—C'est maintenant qu'elle doit joliment mâchonner entre ses dents et se tortiller, colère comme une possédée,—dit Goujon.
—Ah! bien oui! je lui en défie, de se tortiller,—dit Servien.—Elle est impotente sur son lit... Il n'y a que sa main gauche qu'elle puisse remuer...
—Eh bien! elle se rattrape joliment sur sa main gauche,—dit le cuisinier.—Tenez... tenez... entendez-vous son bacchanal?... Allons, allons, j'en suis pour ce que j'ai dit... c'est une sonneuse...
—Mais c'est à devenir folle!—s'écria mademoiselle Julie.—Mais j'y songe, monsieur Goujon. Allez donc prendre l'échelle de la bibliothèque; le mouvement de la sonnette passe ici: nous allons le couper, et nous serons tranquilles.
On applaudit d'autant plus à l'excellente idée de la femme de chambre, que la sonnerie de mademoiselle de Maran devenait convulsive, incessante, et n'était interrompue que par de rares repos, que mademoiselle Julie, qui se piquait d'un peu de musique, appelait ingénieusement des points d'orgue.

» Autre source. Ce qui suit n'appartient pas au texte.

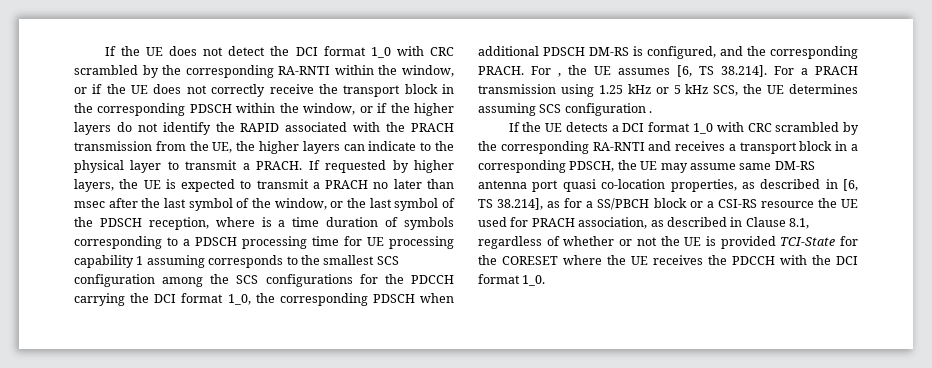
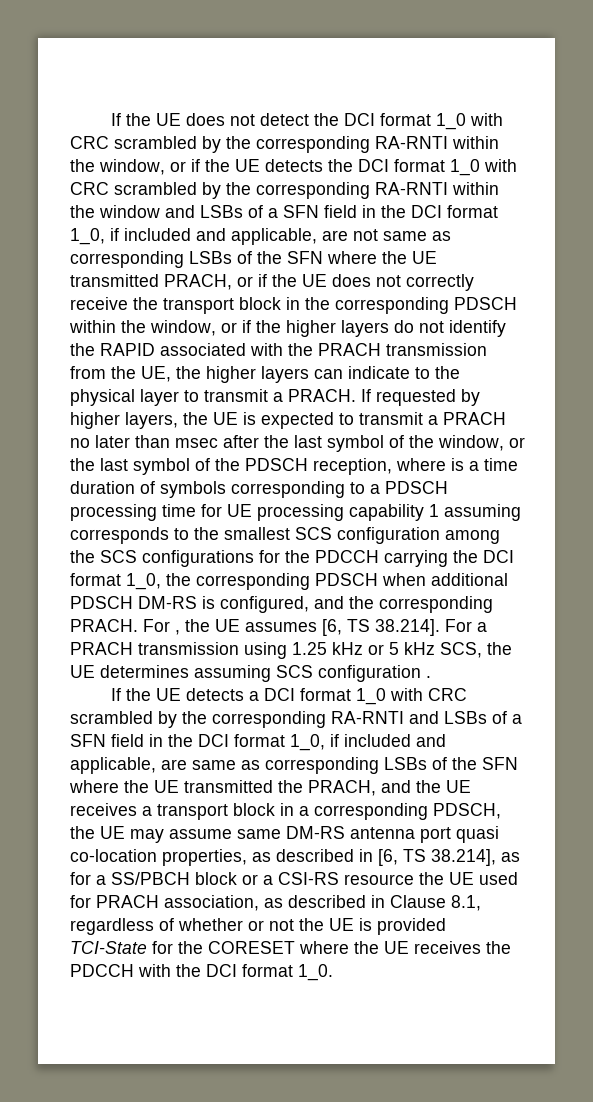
- If the UE does not detect the DCI format 1_0 with CRC scrambled by the corresponding RA-RNTI within the window, or if the UE does not correctly receive the transport block in the corresponding PDSCH within the window, or if the higher layers do not identify the RAPID associated with the PRACH transmission from the UE, the higher layers can indicate to the physical layer to transmit a PRACH.
+ If the UE does not detect the DCI format 1_0 with CRC scrambled by the corresponding RA-RNTI within the window, or if the UE detects the DCI format 1_0 with CRC scrambled by the corresponding RA-RNTI within the window and LSBs of a SFN field in the DCI format 1_0, if included and applicable, are not same as corresponding LSBs of the SFN where the UE transmitted PRACH, or if the UE does not correctly receive the transport block in the corresponding PDSCH within the window, or if the higher layers do not identify the RAPID associated with the PRACH transmission from the UE, the higher layers can indicate to the physical layer to transmit a PRACH.
- If the UE detects a DCI format 1_0 with CRC scrambled by the corresponding RA-RNTI and receives a transport block in a corresponding PDSCH, the UE may assume same DM-RS antenna port quasi co-location properties, as described in [6, TS 38.214], as for a SS/PBCH block or a CSI-RS resource the UE used for PRACH association, as described in Clause 8.1, regardless of whether or not the UE is provided TCI-State for the CORESET where the UE receives the PDCCH with the DCI format 1_0.
+ If the UE detects a DCI format 1_0 with CRC scrambled by the corresponding RA-RNTI and LSBs of a SFN field in the DCI format 1_0, if included and applicable, are same as corresponding LSBs of the SFN where the UE transmitted the PRACH, and the UE receives a transport block in a corresponding PDSCH, the UE may assume same DM-RS antenna port quasi co-location properties, as described in [6, TS 38.214], as for a SS/PBCH block or a CSI-RS resource the UE used for PRACH association, as described in Clause 8.1, regardless of whether or not the UE is provided TCI-State for the CORESET where the UE receives the PDCCH with the DCI format 1_0.

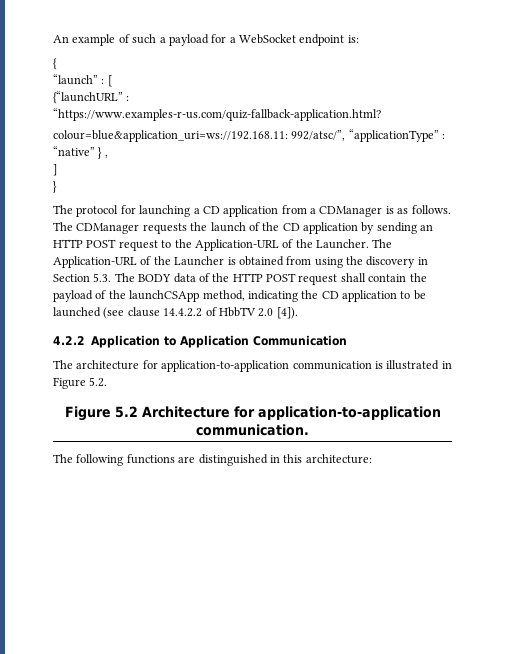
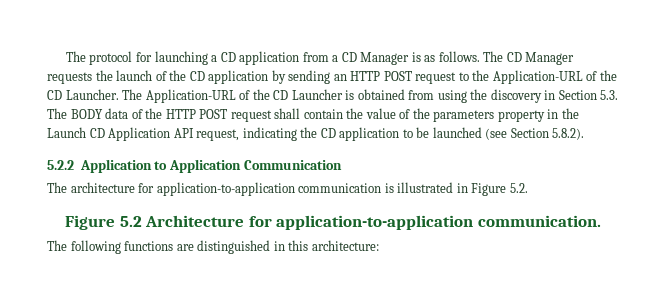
- An example of such a payload for a WebSocket endpoint is:
- {
- “launch” : [
- {“launchURL” : “https://www.examples-r-us.com/quiz-fallback-application.html?
- colour=blue&application_uri=ws://192.168.11: 992/atsc/”, “applicationType” : “native” } ,
- ]
- }
- The protocol for launching a CD application from a CDManager is as follows.
+ The protocol for launching a CD application from a CD Manager is as follows.
- The CDManager requests the launch of the CD application by sending an HTTP POST request to the Application-URL of the Launcher.
+ The CD Manager requests the launch of the CD application by sending an HTTP POST request to the Application-URL of the CD Launcher.
- The Application-URL of the Launcher is obtained from using the discovery in Section 5.3. The BODY data of the HTTP POST request shall contain the payload of the launchCSApp method, indicating the CD application to be launched (see clause 14.4.2.2 of HbbTV 2.0 [4]).
- 4.2.2 Application to Application Communication
+ The Application-URL of the CD Launcher is obtained from using the discovery in Section 5.3. The BODY data of the HTTP POST request shall contain the value of the parameters property in the Launch CD Application API request, indicating the CD application to be launched (see Section 5.8.2).
+ 5.2.2 Application to Application Communication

Goujon apporta l'échelle; Servien lui confia une pince à déboucher le vin de Champagne. Le fil de fer du mouvement fut coupé au milieu d'un tintement formidable, et le bruit cessa subitement.
—Dieu... quelle figure elle doit faire dans son lit avec son chapeau de soie carmélite!—dit mademoiselle Julie en éclatant de rire.—Je ne voudrais pas m'en approcher à cette heure; elle me mordrait, bien sûr.

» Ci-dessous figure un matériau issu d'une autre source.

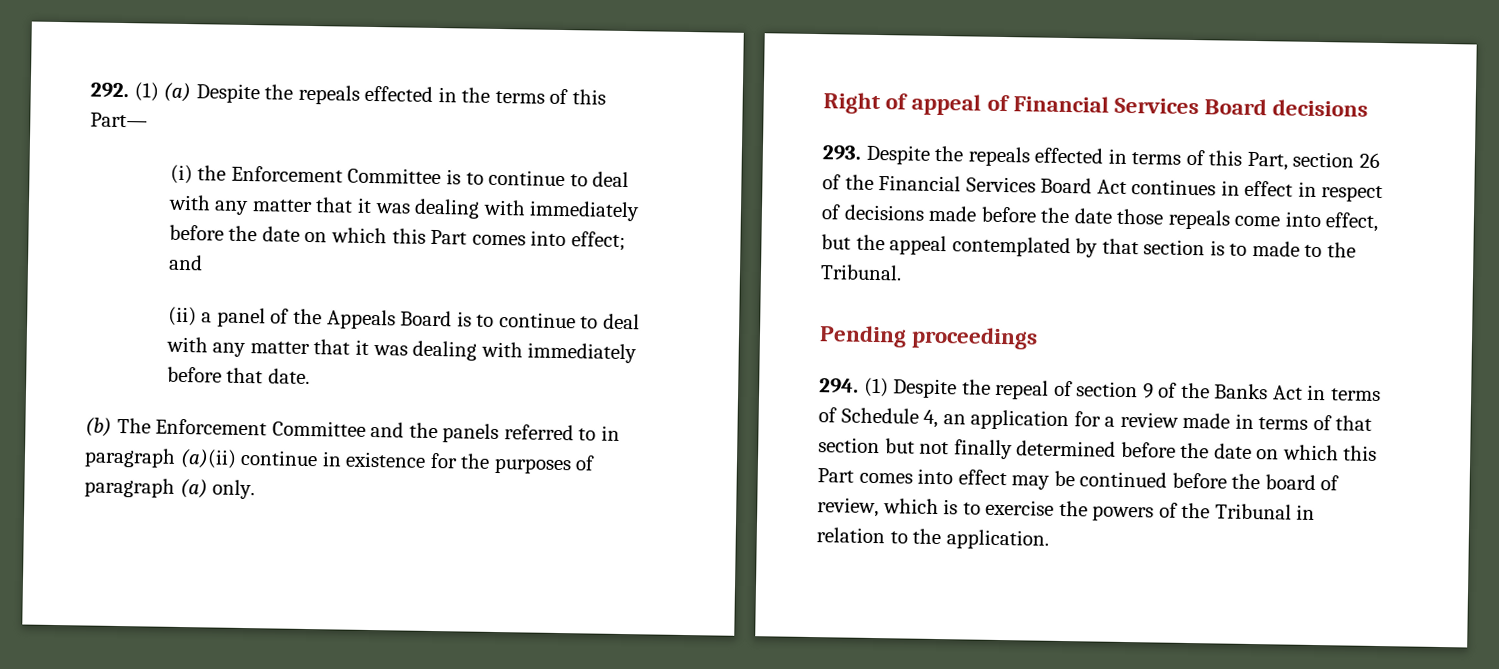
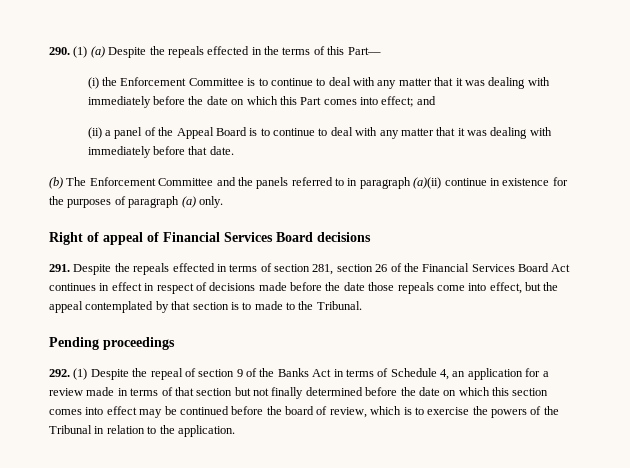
- 292. (1) (a) Despite the repeals effected in the terms of this Part—
+ 290. (1) (a) Despite the repeals effected in the terms of this Part—
- (ii) a panel of the Appeals Board is to continue to deal with any matter that it was dealing with immediately before that date.
+ (ii) a panel of the Appeal Board is to continue to deal with any matter that it was dealing with immediately before that date.
- 293. Despite the repeals effected in terms of this Part, section 26 of the Financial Services Board Act continues in effect in respect of decisions made before the date those repeals come into effect, but the appeal contemplated by that section is to made to the Tribunal.
+ 291. Despite the repeals effected in terms of section 281, section 26 of the Financial Services Board Act continues in effect in respect of decisions made before the date those repeals come into effect, but the appeal contemplated by that section is to made to the Tribunal.
- 294. (1) Despite the repeal of section 9 of the Banks Act in terms of Schedule 4, an application for a review made in terms of that section but not finally determined before the date on which this Part comes into effect may be continued before the board of review, which is to exercise the powers of the Tribunal in relation to the application.
+ 292. (1) Despite the repeal of section 9 of the Banks Act in terms of Schedule 4, an application for a review made in terms of that section but not finally determined before the date on which this section comes into effect may be continued before the board of review, which is to exercise the powers of the Tribunal in relation to the application.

—Et voilà une morsure qui serait venimeuse,—dit le cuisinier.
—Mais pourquoi donc que madame s'ostine à porter un chapeau de soie et un casaquin puce dans son lit... puisque voilà deux mois qu'elle ne se lève plus?—dit Goujon.
—C'est un vœu qu'elle a fait au diable,—dit M. Servien avec un sérieux comique.